7.4: It is VERY important that we reconnect the clip we held on our hand to the end mill once again so we can probe.
8. Make sure your spindle is lined up on your X 0 and Y 0 points on your board (lower left corner for the example GERER file provided) and that your Z axis is also zeroed out to your board. Now raise the spindle to Z5 and press the PLAY button to start your probing.
9. A small pop up window will remind you to make sure all your connections are good and that your test probe stopped the spindle, otherwise you WILL break your end mill in the next step. Click the LET’S GET PROBING button and sit back and enjoy as the program maps your board.

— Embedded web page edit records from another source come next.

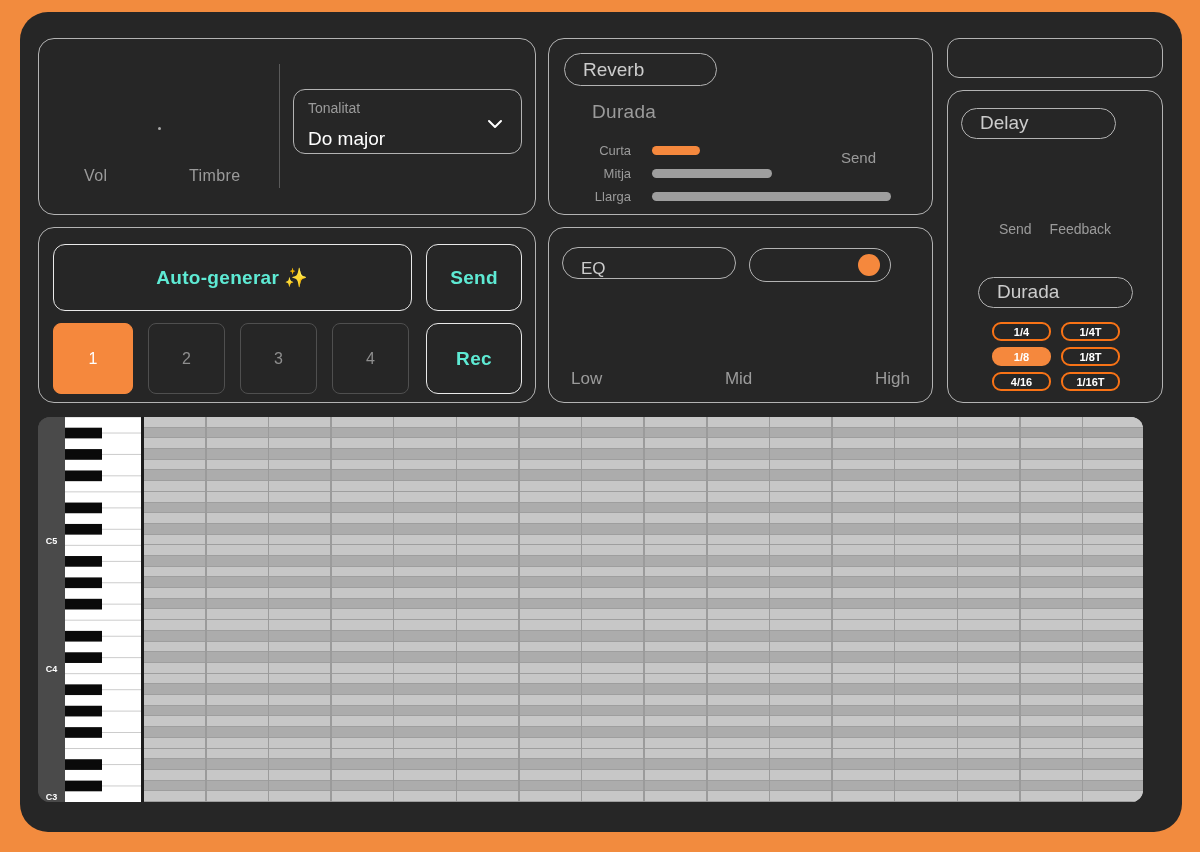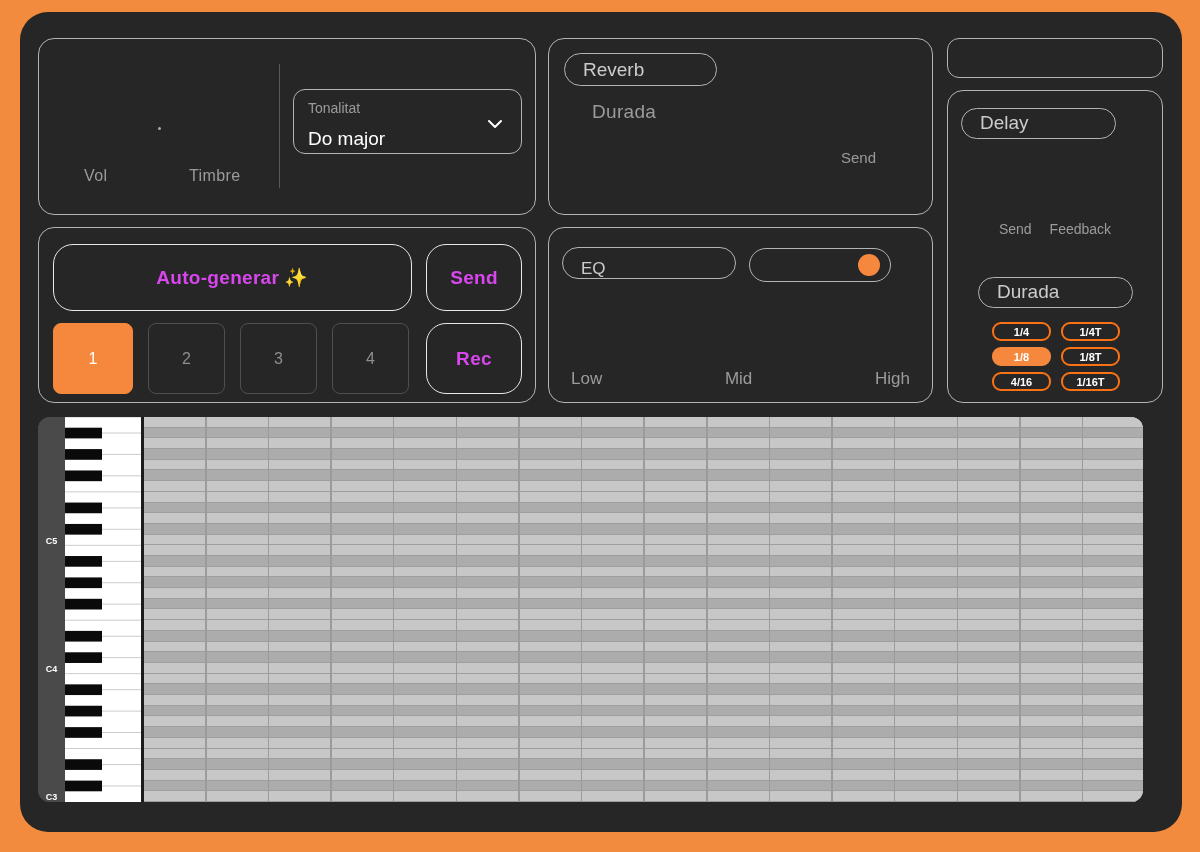--- a/index.html
+++ b/index.html
@@ -67,22 +67,22 @@
   .division-btn {
     height: 19px; border: 2px solid #f97316; border-radius: 9px;
     background: transparent; color: #ffffff; font-size: 11px; font-weight: bold;
     text-align: center; line-height: 17px; cursor: pointer;
     font-family: "Liberation Sans", sans-serif;
   }
   .division-btn.selected { background: #f5883d; border-color: #f5883d; }
   
   .pattern-panel { left: 18px; top: 215px; width: 498px; height: 176px; }
   .big-btn {
-    position: absolute; border: 1.5px solid #e9e9e9; border-radius: 20px;
-    background: transparent; color: #d946ef; font-weight: bold; font-size: 19px;
+    position: absolute; border: 1.5px solid #e9e9e9; border-radius: 12px;
+    background: transparent; color: #5eead4; font-weight: bold; font-size: 19px;
     cursor: pointer; font-family: "Liberation Sans", sans-serif; letter-spacing: .3px;
   }
   .auto-btn { left: 14px; top: 16px; width: 359px; height: 67px; }
   .clear-btn { left: 387px; top: 16px; width: 96px; height: 67px; }
   .rec-btn { left: 387px; top: 95px; width: 96px; height: 71px; }
   .slot-row { position: absolute; left: 14px; top: 95px; display: grid; grid-template-columns: 80px 77px 77px 77px; gap: 15px; }
   .slot-btn {
     height: 71px; border: 1px solid #4f4f4f; border-radius: 8px;
     background: transparent; color: #8e8e8e; font-size: 16px; cursor: pointer;
     font-family: "Liberation Sans", sans-serif;
@@ -136,20 +136,34 @@
         <svg width="20" height="20" viewBox="0 0 20 20">
             <polyline points="4,7 10,13 16,7" fill="none" stroke="#ffffff" stroke-width="2" stroke-linecap="round" stroke-linejoin="round"></polyline>
           </svg>
       </span>
     </div>
   </div>
 
   <div class="panel reverb-panel">
     <span class="pill reverb-title">Reverb</span>
     <span class="reverb-durada">Durada</span>
+    <div class="slider-rows">
+        <div class="slider-row">
+          <span class="s-label">Curta</span>
+          <div class="s-bar active" style="width: 48px;"></div>
+        </div>
+        <div class="slider-row">
+          <span class="s-label">Mitja</span>
+          <div class="s-bar" style="width: 120px;"></div>
+        </div>
+        <div class="slider-row">
+          <span class="s-label">Llarga</span>
+          <div class="s-bar" style="width: 239px;"></div>
+        </div>
+      </div>
     <span class="reverb-send">Send</span>
   </div>
 
   <div class="panel misc-box"></div>
 
   <div class="panel delay-panel">
     <span class="pill delay-title">Delay</span>
     <div class="delay-knob-labels">
       <span>Send</span>
       <span>Feedback</span>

10. Once the probing is finished you will click on the POST-RUN TAB, then click on the SEND AUTO-LEVELED GCODE TO WORKSPACE button to do just as it says and send your now level code to the workspace.
11. Remove the clip from your end mill and we can get ready for some milling!
Now comes the fun part! Since we just completed probing our PCB blank, we now have some Gcode we can mill with. Make sure you remove the clip attached to the end mill that we used to probe our PCB blank with. Now we will just hit the PLAY button in the GCODE window in Chilipeppr and our mill will start milling our PCB.
Now you can just sit back and relax while you CNC mill does all the hard work of milling your new PCB out for you.
While the PCB is being milled it is a good idea to pull out and set aside all the drill bits we will need in the next step when we drill out holes.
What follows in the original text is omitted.